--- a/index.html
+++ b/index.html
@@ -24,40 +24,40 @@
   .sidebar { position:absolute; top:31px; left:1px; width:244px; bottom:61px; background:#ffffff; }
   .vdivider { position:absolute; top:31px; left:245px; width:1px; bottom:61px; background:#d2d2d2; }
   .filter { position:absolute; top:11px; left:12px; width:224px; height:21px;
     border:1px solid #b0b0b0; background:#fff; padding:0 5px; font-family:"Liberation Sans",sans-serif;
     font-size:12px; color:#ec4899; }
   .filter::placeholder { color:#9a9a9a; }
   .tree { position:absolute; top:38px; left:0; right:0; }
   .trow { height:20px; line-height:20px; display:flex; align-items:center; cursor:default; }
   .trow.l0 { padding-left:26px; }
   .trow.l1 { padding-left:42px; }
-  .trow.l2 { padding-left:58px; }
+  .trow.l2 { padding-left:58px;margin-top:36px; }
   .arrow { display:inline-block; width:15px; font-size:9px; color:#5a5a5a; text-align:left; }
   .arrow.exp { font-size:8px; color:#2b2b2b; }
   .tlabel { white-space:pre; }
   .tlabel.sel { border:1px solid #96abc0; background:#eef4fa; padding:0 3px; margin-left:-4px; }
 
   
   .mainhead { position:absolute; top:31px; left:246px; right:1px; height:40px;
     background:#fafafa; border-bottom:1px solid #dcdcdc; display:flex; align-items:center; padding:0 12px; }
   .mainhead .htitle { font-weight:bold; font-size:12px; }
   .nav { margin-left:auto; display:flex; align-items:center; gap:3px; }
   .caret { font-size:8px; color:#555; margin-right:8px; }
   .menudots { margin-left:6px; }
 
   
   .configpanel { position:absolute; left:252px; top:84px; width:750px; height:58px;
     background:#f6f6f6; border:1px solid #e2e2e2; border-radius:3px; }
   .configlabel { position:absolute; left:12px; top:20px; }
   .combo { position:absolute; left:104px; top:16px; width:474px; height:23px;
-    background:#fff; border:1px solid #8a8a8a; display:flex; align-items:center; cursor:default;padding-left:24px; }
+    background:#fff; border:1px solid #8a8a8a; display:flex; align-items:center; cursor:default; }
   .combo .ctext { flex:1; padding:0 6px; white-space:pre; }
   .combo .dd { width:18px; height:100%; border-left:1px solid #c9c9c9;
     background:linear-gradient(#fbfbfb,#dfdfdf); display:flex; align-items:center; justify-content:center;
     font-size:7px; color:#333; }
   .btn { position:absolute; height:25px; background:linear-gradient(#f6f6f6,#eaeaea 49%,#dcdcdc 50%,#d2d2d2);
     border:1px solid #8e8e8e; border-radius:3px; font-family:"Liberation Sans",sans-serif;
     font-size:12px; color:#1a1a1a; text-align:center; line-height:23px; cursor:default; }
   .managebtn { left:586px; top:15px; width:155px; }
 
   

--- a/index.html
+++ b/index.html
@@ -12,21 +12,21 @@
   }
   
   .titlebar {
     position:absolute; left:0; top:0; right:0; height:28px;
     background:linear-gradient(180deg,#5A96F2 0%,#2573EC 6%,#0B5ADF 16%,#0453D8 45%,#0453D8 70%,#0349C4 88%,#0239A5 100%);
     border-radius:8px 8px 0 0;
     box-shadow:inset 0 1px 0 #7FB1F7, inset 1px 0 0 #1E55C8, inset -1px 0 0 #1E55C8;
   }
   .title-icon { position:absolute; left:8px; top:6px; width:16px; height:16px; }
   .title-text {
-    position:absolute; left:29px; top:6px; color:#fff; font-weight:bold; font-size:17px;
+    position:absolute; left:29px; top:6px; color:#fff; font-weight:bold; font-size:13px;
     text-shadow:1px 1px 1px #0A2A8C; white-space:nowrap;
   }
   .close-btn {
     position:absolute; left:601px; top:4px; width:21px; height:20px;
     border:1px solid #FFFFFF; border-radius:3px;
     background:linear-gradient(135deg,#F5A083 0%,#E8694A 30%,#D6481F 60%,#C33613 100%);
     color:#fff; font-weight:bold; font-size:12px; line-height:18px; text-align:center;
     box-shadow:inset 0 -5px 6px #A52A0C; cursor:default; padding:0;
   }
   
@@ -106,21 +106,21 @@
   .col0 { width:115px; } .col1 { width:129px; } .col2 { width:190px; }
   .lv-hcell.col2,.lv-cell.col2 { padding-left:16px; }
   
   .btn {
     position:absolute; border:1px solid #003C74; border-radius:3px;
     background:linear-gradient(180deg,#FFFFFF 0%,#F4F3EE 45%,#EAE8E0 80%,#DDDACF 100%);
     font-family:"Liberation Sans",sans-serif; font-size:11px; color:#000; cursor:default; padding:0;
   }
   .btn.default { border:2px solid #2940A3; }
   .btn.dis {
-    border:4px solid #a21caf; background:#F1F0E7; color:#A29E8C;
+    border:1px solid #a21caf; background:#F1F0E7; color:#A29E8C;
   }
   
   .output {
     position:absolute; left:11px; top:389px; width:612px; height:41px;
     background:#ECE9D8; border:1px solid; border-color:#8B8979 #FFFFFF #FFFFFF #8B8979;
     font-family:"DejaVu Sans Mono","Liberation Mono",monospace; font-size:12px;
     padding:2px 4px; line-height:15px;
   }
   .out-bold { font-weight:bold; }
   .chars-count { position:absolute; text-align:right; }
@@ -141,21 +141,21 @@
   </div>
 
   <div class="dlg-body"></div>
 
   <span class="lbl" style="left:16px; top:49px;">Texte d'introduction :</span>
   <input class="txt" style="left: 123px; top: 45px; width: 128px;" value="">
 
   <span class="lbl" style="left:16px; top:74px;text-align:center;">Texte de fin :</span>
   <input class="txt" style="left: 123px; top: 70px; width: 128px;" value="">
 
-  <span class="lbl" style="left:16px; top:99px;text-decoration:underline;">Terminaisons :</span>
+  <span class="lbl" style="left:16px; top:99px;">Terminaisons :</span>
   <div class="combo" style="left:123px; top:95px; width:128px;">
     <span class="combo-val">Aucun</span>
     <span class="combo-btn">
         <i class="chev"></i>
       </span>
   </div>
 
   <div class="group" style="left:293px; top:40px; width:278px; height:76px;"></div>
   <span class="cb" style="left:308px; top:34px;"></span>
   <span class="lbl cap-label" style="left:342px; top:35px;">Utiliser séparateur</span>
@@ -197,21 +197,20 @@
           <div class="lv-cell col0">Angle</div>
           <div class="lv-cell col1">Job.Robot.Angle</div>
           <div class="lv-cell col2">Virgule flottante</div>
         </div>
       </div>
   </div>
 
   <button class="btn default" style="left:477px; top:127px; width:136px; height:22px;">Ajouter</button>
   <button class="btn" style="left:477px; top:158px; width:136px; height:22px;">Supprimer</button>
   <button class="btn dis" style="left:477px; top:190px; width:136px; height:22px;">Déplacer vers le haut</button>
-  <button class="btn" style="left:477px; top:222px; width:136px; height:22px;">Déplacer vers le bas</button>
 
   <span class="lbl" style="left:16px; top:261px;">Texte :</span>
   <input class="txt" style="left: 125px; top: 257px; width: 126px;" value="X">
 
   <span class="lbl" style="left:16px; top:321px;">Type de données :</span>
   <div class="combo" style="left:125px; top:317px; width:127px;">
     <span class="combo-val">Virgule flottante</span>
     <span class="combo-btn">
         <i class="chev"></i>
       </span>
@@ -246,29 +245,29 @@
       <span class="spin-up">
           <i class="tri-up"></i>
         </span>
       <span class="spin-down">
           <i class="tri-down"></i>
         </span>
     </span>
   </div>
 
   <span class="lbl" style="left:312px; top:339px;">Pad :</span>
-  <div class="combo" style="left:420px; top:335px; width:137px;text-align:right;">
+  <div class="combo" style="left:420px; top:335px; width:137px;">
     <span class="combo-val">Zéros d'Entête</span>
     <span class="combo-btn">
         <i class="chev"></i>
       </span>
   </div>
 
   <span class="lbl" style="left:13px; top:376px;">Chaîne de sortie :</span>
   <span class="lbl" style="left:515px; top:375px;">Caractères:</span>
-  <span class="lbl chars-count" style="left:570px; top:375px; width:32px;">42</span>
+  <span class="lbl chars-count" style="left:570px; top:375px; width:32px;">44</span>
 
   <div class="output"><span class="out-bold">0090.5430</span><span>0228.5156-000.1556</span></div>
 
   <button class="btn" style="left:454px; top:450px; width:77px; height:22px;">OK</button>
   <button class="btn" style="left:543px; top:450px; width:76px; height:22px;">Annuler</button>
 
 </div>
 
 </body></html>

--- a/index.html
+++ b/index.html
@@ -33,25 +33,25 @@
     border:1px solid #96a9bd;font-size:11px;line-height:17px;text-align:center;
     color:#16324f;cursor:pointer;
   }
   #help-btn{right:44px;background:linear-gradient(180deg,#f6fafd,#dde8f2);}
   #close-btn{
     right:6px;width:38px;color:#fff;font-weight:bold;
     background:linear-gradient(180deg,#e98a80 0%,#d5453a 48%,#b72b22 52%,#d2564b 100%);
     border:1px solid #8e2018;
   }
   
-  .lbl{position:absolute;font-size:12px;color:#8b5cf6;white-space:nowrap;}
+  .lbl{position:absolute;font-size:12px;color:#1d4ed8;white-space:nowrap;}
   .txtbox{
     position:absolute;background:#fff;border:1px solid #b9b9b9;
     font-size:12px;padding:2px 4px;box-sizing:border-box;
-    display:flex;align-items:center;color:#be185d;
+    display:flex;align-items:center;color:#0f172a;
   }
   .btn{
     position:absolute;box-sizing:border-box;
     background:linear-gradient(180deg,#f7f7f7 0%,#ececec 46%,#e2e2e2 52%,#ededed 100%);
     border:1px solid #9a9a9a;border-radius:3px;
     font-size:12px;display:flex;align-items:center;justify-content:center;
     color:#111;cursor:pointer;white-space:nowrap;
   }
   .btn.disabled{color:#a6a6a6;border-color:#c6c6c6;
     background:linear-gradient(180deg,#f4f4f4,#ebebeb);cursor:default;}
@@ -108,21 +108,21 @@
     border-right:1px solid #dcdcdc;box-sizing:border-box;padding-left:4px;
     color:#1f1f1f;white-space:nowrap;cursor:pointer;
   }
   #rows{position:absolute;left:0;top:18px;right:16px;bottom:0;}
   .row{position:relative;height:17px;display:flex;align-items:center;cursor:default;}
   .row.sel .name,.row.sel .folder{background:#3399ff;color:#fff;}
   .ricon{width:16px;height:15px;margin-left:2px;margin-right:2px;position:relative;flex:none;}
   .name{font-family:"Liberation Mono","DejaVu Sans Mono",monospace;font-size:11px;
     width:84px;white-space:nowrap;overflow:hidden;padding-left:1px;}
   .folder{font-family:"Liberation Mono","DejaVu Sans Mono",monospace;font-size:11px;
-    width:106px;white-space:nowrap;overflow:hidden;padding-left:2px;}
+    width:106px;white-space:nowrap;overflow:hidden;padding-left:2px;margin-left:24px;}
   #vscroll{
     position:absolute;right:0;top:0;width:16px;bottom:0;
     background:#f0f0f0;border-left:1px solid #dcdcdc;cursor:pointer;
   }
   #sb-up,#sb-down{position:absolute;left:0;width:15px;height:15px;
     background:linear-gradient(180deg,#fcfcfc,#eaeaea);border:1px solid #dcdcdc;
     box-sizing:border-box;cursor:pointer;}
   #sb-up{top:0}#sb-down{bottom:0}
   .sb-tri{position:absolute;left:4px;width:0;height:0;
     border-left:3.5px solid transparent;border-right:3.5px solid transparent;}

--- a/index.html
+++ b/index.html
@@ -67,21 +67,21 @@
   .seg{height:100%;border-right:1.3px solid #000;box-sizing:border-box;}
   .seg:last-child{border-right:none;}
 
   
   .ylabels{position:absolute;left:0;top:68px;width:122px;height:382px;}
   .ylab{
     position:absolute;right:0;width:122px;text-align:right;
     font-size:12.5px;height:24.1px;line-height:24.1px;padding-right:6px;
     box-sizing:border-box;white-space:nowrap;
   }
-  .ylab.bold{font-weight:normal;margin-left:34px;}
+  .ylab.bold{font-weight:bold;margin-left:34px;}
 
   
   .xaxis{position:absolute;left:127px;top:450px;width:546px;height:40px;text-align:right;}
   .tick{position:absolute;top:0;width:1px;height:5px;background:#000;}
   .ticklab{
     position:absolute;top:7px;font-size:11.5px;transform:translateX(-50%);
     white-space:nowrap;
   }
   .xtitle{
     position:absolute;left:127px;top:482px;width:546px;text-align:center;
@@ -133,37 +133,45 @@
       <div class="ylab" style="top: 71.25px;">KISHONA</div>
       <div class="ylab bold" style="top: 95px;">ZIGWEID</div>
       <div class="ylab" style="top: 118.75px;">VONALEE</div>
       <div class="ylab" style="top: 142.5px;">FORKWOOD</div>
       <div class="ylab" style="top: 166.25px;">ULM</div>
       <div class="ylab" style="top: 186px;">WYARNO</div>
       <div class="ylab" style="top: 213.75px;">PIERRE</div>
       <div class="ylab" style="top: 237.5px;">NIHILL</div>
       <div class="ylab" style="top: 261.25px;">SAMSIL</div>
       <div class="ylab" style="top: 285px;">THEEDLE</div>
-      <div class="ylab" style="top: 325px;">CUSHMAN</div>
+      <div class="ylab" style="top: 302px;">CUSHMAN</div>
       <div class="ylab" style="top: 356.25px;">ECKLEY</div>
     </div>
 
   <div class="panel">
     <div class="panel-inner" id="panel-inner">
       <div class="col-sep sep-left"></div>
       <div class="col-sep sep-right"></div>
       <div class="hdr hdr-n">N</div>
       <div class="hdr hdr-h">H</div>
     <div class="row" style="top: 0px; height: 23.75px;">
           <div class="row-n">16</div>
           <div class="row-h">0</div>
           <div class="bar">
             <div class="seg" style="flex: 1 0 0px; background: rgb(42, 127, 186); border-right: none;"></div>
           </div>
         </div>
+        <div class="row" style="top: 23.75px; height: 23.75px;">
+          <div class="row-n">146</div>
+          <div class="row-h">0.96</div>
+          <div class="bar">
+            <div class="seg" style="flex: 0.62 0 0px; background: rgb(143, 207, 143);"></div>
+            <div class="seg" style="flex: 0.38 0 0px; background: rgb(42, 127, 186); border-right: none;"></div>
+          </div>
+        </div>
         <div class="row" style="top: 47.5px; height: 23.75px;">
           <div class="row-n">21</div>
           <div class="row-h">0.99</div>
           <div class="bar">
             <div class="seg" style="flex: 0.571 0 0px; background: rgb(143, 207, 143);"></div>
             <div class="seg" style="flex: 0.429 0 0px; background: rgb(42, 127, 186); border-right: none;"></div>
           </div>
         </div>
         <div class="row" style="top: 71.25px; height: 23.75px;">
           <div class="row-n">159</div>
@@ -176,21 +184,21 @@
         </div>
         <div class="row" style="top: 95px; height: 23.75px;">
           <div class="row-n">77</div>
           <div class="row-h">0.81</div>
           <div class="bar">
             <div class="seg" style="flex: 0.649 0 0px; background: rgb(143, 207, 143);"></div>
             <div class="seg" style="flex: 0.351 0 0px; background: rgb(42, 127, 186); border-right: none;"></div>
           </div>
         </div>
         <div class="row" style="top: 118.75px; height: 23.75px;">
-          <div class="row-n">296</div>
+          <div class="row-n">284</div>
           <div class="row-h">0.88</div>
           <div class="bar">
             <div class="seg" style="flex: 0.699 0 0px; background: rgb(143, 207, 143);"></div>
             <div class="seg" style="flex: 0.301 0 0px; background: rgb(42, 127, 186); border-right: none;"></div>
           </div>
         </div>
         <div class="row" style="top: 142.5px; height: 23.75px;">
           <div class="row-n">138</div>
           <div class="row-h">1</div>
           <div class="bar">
===
§ Exercise
Pull out all lines containing the word "Angle" from the entries above.

§ Answer for this exercise
           <div class="lv-cell col0">Angle</div>
           <div class="lv-cell col1">Job.Robot.Angle</div>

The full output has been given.